> PROVIDED INFORMATION:
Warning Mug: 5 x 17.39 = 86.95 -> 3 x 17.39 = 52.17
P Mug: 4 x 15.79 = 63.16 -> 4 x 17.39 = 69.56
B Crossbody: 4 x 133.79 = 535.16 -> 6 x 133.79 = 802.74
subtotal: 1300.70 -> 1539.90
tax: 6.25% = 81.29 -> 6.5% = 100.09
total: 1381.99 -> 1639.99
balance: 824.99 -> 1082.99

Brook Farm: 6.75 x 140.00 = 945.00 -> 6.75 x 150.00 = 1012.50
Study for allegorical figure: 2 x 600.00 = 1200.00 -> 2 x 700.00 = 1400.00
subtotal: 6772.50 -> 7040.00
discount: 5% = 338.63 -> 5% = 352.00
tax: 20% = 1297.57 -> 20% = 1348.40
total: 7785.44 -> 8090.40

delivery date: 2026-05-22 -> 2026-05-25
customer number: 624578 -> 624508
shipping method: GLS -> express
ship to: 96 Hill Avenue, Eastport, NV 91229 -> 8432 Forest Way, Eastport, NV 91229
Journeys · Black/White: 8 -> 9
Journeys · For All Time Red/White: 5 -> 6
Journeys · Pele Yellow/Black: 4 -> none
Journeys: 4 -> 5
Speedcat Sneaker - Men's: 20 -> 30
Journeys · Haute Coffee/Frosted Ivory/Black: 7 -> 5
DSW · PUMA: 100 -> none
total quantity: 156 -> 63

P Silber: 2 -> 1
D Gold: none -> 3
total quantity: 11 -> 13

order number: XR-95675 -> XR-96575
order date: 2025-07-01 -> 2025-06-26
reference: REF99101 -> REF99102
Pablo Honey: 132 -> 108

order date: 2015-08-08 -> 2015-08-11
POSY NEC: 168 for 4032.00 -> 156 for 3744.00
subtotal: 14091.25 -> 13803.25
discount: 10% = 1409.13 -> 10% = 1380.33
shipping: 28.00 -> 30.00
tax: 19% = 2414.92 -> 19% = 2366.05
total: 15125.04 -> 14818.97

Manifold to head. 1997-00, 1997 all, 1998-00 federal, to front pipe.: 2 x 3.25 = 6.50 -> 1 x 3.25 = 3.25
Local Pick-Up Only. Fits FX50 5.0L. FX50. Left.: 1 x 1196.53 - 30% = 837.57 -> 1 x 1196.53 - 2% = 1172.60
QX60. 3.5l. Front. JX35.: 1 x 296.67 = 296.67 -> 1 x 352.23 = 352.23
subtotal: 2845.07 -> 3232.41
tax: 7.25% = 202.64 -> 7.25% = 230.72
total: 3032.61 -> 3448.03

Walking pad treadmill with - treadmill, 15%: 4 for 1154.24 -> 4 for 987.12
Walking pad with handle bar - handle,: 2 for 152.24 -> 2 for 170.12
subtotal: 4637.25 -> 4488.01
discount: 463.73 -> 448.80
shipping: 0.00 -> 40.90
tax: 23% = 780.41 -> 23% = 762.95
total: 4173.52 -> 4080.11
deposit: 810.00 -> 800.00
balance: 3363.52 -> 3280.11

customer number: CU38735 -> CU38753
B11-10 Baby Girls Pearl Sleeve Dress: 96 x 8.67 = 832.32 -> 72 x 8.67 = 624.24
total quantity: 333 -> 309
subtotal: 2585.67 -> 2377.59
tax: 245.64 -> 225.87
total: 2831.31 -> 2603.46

> EXERCISE INSTRUCTIONS: Beginning with the very first line of the material above, give each line again exactly, ending with the line that contains "order number: XR-95675 -> XR-96575".

> EXERCISE ANSWER:
Warning Mug: 5 x 17.39 = 86.95 -> 3 x 17.39 = 52.17
P Mug: 4 x 15.79 = 63.16 -> 4 x 17.39 = 69.56
B Crossbody: 4 x 133.79 = 535.16 -> 6 x 133.79 = 802.74
subtotal: 1300.70 -> 1539.90
tax: 6.25% = 81.29 -> 6.5% = 100.09
total: 1381.99 -> 1639.99
balance: 824.99 -> 1082.99

Brook Farm: 6.75 x 140.00 = 945.00 -> 6.75 x 150.00 = 1012.50
Study for allegorical figure: 2 x 600.00 = 1200.00 -> 2 x 700.00 = 1400.00
subtotal: 6772.50 -> 7040.00
discount: 5% = 338.63 -> 5% = 352.00
tax: 20% = 1297.57 -> 20% = 1348.40
total: 7785.44 -> 8090.40

delivery date: 2026-05-22 -> 2026-05-25
customer number: 624578 -> 624508
shipping method: GLS -> express
ship to: 96 Hill Avenue, Eastport, NV 91229 -> 8432 Forest Way, Eastport, NV 91229
Journeys · Black/White: 8 -> 9
Journeys · For All Time Red/White: 5 -> 6
Journeys · Pele Yellow/Black: 4 -> none
Journeys: 4 -> 5
Speedcat Sneaker - Men's: 20 -> 30
Journeys · Haute Coffee/Frosted Ivory/Black: 7 -> 5
DSW · PUMA: 100 -> none
total quantity: 156 -> 63

P Silber: 2 -> 1
D Gold: none -> 3
total quantity: 11 -> 13

order number: XR-95675 -> XR-96575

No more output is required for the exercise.